# WHAT YOU ARE ASKED TO DO
Begin at the line that contains "[342,515,387,534] 0' / -> (229, 425) none" and repeat every line from there to the end of the records below, inclusive, without adding any other line.
RECORDS PROVIDED section start
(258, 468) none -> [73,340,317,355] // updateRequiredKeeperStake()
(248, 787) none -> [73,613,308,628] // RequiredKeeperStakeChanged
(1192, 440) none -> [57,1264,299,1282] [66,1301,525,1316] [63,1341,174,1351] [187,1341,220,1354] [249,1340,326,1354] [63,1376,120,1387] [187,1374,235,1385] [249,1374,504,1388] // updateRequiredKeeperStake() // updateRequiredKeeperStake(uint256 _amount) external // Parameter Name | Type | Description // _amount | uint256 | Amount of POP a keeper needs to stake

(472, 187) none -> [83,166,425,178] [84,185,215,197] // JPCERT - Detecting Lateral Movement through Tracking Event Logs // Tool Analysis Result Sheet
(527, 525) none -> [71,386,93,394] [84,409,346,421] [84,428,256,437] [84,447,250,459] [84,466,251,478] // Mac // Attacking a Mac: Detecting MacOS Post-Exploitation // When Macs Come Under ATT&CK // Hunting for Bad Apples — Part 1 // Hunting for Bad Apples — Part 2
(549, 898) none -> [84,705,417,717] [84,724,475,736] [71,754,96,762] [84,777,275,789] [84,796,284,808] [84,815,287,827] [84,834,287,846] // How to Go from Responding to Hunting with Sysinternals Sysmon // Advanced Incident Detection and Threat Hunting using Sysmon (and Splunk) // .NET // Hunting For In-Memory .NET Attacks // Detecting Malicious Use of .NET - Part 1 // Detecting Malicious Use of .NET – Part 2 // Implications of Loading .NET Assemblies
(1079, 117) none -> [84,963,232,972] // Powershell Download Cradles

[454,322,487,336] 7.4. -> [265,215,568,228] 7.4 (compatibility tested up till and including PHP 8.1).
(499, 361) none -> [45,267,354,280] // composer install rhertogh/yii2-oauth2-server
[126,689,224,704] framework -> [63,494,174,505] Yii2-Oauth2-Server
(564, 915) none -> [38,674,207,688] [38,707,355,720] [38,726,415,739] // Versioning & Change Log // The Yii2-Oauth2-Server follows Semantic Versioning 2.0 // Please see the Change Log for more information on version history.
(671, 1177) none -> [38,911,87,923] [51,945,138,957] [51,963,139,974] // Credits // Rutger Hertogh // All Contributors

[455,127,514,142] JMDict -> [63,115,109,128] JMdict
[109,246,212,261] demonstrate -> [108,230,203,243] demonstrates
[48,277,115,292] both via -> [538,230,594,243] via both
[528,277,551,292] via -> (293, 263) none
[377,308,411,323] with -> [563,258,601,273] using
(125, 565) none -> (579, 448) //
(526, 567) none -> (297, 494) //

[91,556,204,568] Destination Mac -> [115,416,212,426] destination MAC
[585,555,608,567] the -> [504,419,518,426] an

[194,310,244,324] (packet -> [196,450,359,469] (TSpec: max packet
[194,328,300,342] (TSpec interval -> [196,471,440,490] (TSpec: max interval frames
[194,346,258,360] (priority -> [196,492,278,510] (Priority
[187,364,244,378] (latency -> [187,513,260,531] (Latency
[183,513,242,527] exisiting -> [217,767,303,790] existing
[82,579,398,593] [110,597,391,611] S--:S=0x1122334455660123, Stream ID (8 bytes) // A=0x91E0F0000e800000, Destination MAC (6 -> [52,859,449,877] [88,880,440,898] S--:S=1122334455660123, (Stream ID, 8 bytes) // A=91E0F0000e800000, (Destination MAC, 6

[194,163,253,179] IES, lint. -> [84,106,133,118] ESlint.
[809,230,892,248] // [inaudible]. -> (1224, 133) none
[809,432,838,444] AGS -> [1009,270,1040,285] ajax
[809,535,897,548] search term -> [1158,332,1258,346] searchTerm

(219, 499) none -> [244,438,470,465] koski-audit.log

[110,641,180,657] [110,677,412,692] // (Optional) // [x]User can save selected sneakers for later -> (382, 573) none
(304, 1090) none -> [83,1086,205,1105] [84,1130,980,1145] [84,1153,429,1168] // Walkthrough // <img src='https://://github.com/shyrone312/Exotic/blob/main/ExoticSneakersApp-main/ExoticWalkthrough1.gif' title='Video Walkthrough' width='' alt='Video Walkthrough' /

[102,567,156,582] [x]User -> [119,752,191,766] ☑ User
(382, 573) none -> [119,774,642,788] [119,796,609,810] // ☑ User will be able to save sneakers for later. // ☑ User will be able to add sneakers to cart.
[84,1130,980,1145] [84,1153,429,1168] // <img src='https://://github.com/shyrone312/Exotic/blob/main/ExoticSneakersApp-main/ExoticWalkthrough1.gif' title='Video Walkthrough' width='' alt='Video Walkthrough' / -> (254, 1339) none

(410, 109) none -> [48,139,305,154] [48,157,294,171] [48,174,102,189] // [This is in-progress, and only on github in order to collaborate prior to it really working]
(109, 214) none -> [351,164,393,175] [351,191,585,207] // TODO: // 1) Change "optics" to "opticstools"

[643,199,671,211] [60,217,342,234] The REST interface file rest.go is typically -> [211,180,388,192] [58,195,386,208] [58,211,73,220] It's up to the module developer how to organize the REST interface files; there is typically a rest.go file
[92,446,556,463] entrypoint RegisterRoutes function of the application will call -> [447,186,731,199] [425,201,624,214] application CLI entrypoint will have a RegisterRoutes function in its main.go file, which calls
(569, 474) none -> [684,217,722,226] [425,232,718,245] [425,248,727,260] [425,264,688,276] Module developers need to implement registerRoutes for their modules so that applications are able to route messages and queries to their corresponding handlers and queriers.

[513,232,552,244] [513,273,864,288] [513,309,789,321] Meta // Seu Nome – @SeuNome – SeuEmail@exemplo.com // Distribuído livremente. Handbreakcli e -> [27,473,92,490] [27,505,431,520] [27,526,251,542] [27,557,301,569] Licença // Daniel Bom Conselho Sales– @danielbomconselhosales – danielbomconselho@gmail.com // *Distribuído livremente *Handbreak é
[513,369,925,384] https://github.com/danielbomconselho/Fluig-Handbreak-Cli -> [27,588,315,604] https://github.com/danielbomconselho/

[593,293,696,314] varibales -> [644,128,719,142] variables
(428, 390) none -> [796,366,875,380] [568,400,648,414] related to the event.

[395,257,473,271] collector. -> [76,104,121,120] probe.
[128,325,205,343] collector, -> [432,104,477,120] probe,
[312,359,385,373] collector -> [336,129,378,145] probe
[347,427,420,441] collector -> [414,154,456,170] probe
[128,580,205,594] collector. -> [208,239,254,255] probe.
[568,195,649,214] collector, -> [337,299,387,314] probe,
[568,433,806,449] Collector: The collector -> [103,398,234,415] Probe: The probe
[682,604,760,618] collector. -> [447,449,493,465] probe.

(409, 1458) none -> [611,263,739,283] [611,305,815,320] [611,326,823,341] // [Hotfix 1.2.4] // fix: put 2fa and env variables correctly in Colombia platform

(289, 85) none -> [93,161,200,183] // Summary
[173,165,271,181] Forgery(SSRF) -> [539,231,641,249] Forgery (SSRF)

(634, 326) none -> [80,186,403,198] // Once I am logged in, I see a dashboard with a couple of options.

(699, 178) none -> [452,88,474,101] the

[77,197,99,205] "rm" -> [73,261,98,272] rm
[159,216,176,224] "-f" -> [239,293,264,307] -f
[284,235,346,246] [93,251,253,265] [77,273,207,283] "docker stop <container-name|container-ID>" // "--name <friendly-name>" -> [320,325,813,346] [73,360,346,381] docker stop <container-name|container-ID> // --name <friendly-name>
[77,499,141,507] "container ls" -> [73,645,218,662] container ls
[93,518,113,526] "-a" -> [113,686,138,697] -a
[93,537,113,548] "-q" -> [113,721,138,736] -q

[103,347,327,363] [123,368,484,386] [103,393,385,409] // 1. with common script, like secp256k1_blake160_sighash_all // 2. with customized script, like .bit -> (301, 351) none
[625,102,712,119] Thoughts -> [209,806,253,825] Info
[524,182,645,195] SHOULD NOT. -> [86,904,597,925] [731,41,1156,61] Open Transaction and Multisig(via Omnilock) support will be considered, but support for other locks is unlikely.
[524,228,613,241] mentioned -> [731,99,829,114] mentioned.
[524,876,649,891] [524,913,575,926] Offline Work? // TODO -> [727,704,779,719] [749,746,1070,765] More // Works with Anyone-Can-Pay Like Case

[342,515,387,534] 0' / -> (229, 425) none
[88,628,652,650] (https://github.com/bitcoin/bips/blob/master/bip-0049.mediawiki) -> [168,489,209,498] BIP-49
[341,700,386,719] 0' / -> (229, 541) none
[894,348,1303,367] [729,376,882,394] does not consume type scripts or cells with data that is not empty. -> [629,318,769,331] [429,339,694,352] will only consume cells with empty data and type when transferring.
RECORDS PROVIDED section end
# SOLUTION
[342,515,387,534] 0' / -> (229, 425) none
[88,628,652,650] (https://github.com/bitcoin/bips/blob/master/bip-0049.mediawiki) -> [168,489,209,498] BIP-49
[341,700,386,719] 0' / -> (229, 541) none
[894,348,1303,367] [729,376,882,394] does not consume type scripts or cells with data that is not empty. -> [629,318,769,331] [429,339,694,352] will only consume cells with empty data and type when transferring.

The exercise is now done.